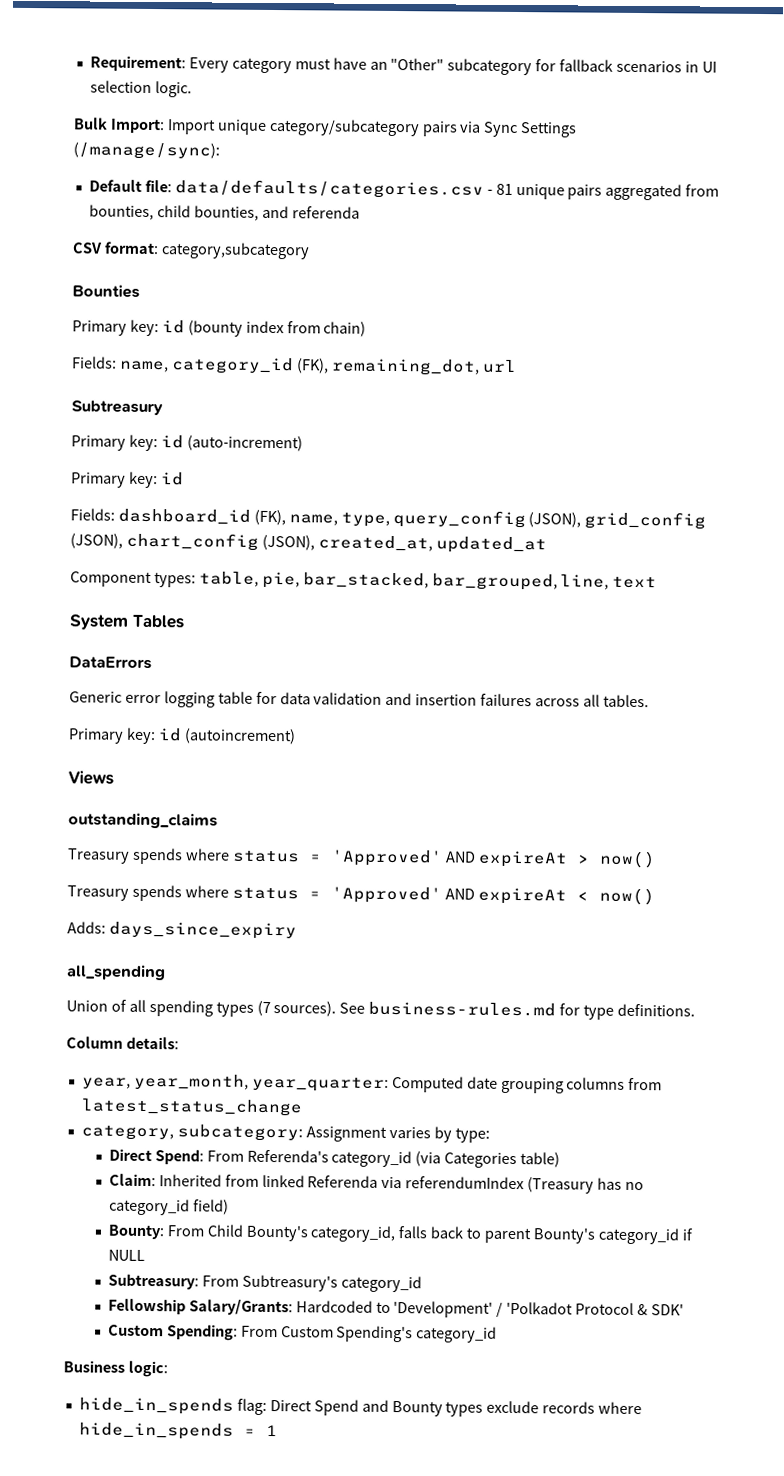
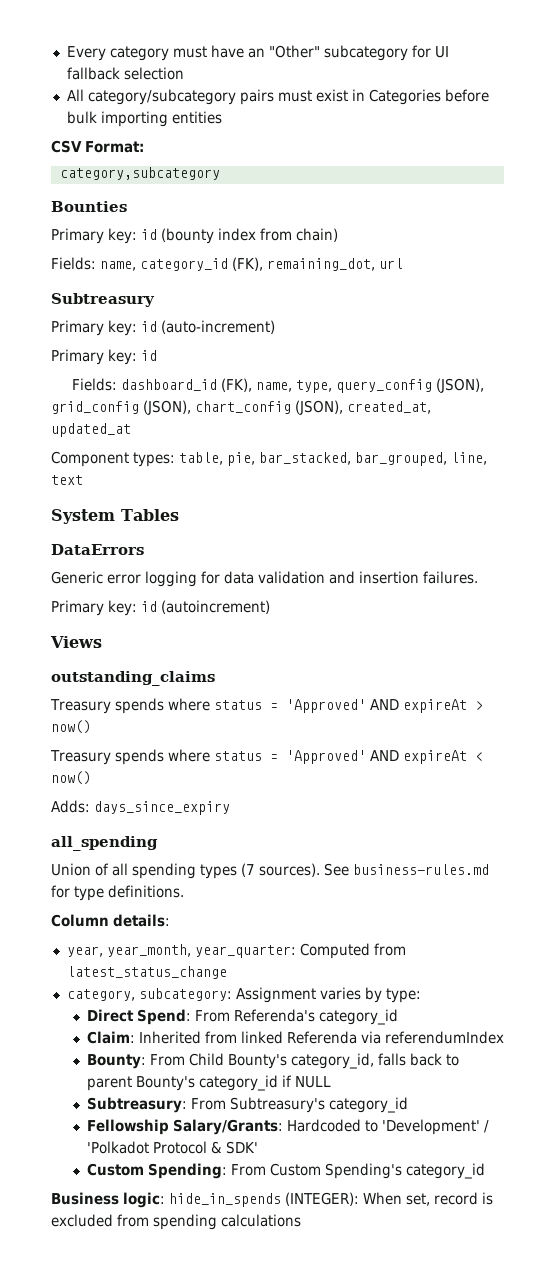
- Requirement: Every category must have an "Other" subcategory for fallback scenarios in UI selection logic.
- Bulk Import: Import unique category/subcategory pairs via Sync Settings (/manage/sync):
- Default file: data/defaults/categories.csv - 81 unique pairs aggregated from bounties, child bounties, and referenda
+ Every category must have an "Other" subcategory for UI fallback selection
+ All category/subcategory pairs must exist in Categories before bulk importing entities
- CSV format: category,subcategory
+ CSV Format:
+ category,subcategory
- Generic error logging table for data validation and insertion failures across all tables.
+ Generic error logging for data validation and insertion failures.
- year, year_month, year_quarter: Computed date grouping columns from latest_status_change
+ year, year_month, year_quarter: Computed from latest_status_change
- Direct Spend: From Referenda's category_id (via Categories table)
+ Direct Spend: From Referenda's category_id
- Claim: Inherited from linked Referenda via referendumIndex (Treasury has no category_id field)
+ Claim: Inherited from linked Referenda via referendumIndex
- Business logic:
- hide_in_spends flag: Direct Spend and Bounty types exclude records where hide_in_spends = 1
+ Business logic: hide_in_spends (INTEGER): When set, record is excluded from spending calculations

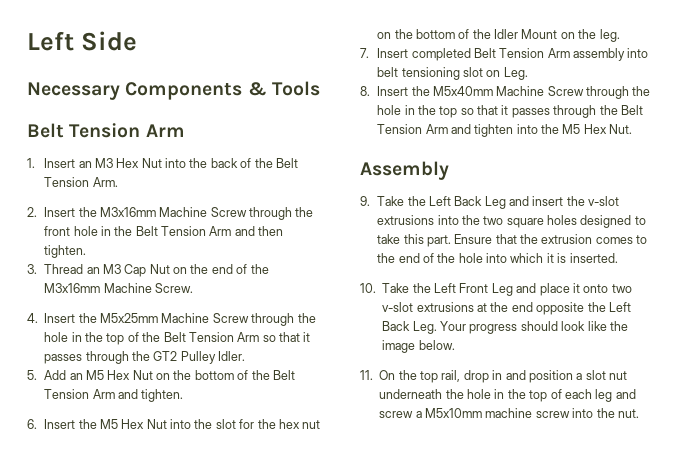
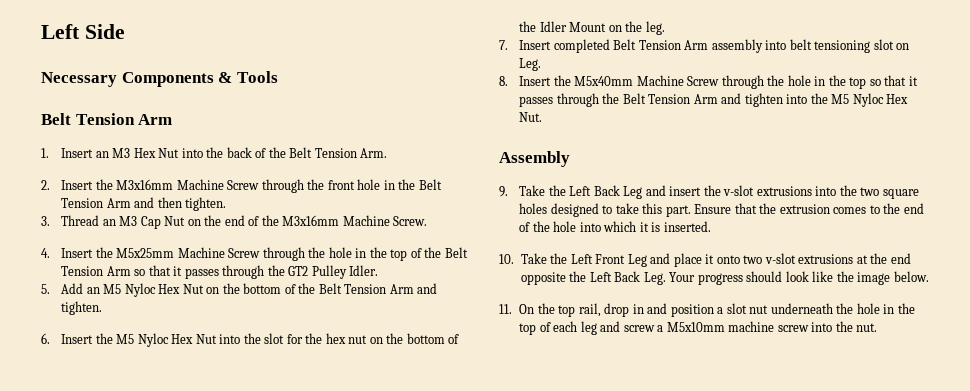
- 5. Add an M5 Hex Nut on the bottom of the Belt Tension Arm and tighten.
+ 5. Add an M5 Nyloc Hex Nut on the bottom of the Belt Tension Arm and tighten.
- 6. Insert the M5 Hex Nut into the slot for the hex nut on the bottom of the Idler Mount on the leg.
+ 6. Insert the M5 Nyloc Hex Nut into the slot for the hex nut on the bottom of the Idler Mount on the leg.
- 8. Insert the M5x40mm Machine Screw through the hole in the top so that it passes through the Belt Tension Arm and tighten into the M5 Hex Nut.
+ 8. Insert the M5x40mm Machine Screw through the hole in the top so that it passes through the Belt Tension Arm and tighten into the M5 Nyloc Hex Nut.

-.-.-

◆ WORK TASK ◆
A single number is needed: the count of lines in the records that contain "pairs".

◆ EXERCISE OUTPUT ◆
3